• **Brief**: The material below includes pictures; leave them out and return only the lines between the line containing "</div> -> none" and the line containing "background: #ec4899 ->", inclusive, word for word.

• **Records supplied**:
____
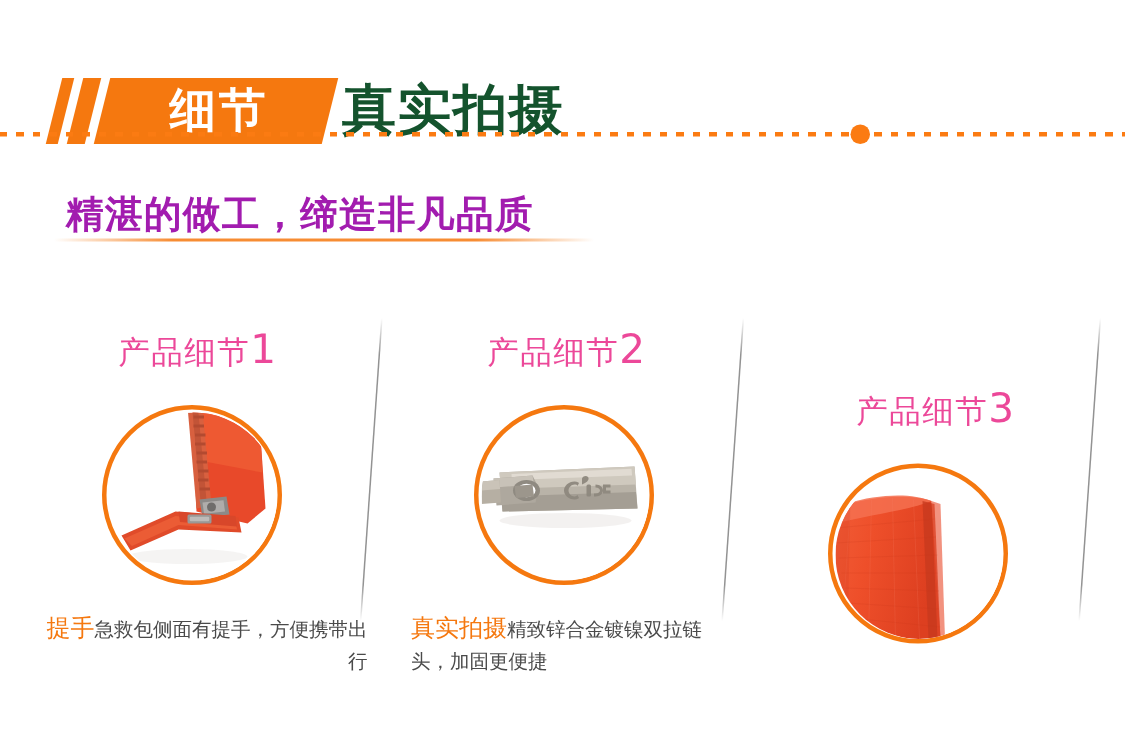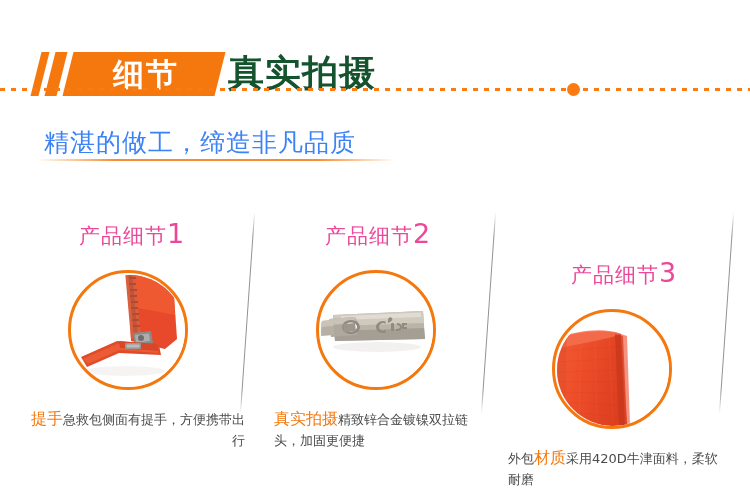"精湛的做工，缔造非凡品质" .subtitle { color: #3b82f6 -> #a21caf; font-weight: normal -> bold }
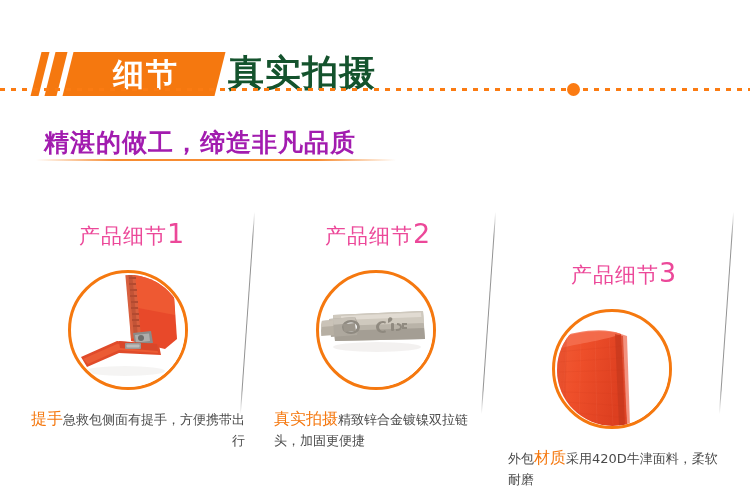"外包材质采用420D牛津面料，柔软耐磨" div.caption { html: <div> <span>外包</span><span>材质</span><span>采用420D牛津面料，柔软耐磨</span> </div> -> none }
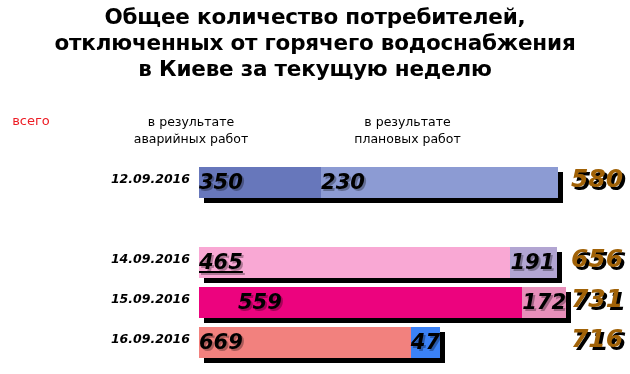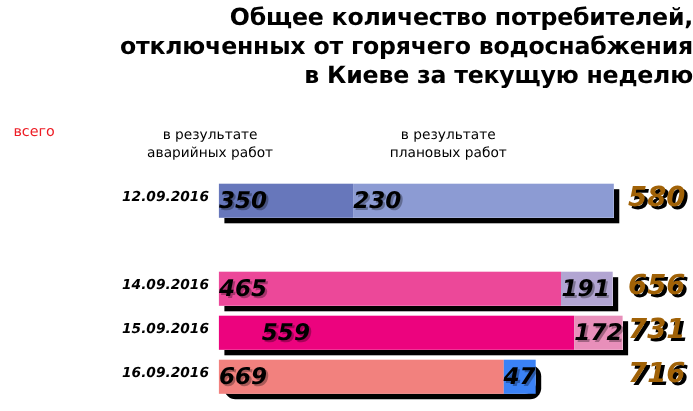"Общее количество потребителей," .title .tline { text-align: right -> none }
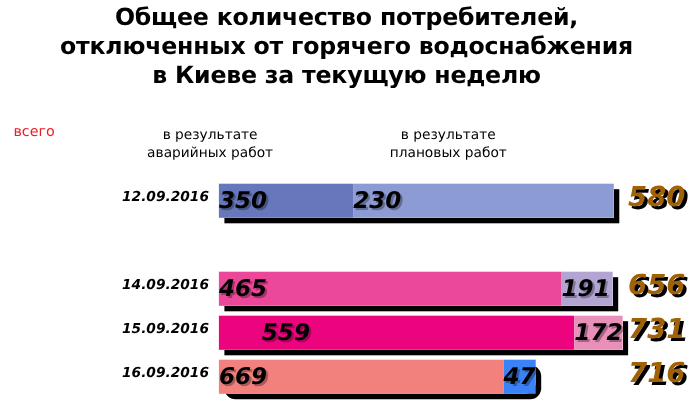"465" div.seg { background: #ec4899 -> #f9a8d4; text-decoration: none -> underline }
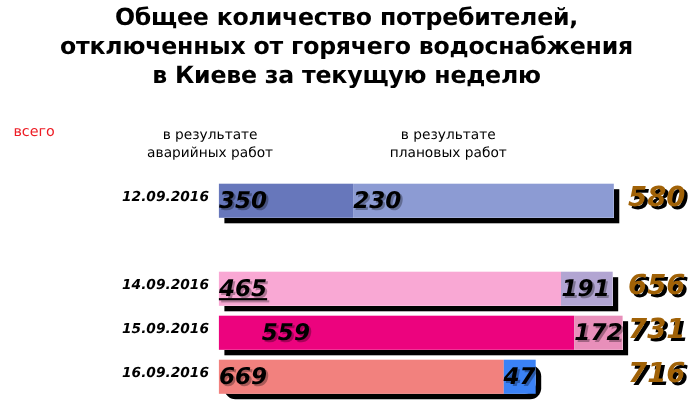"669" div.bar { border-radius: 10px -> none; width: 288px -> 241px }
____
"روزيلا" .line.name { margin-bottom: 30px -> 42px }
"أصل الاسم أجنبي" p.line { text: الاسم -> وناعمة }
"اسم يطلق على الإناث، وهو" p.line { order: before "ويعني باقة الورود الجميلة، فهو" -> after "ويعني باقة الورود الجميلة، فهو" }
____
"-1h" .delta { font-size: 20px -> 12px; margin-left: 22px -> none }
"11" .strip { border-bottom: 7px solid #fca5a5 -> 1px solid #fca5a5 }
____
• **Task answer**:
"外包材质采用420D牛津面料，柔软耐磨" div.caption { html: <div> <span>外包</span><span>材质</span><span>采用420D牛津面料，柔软耐磨</span> </div> -> none }
"Общее количество потребителей," .title .tline { text-align: right -> none }
"465" div.seg { background: #ec4899 -> #f9a8d4; text-decoration: none -> underline }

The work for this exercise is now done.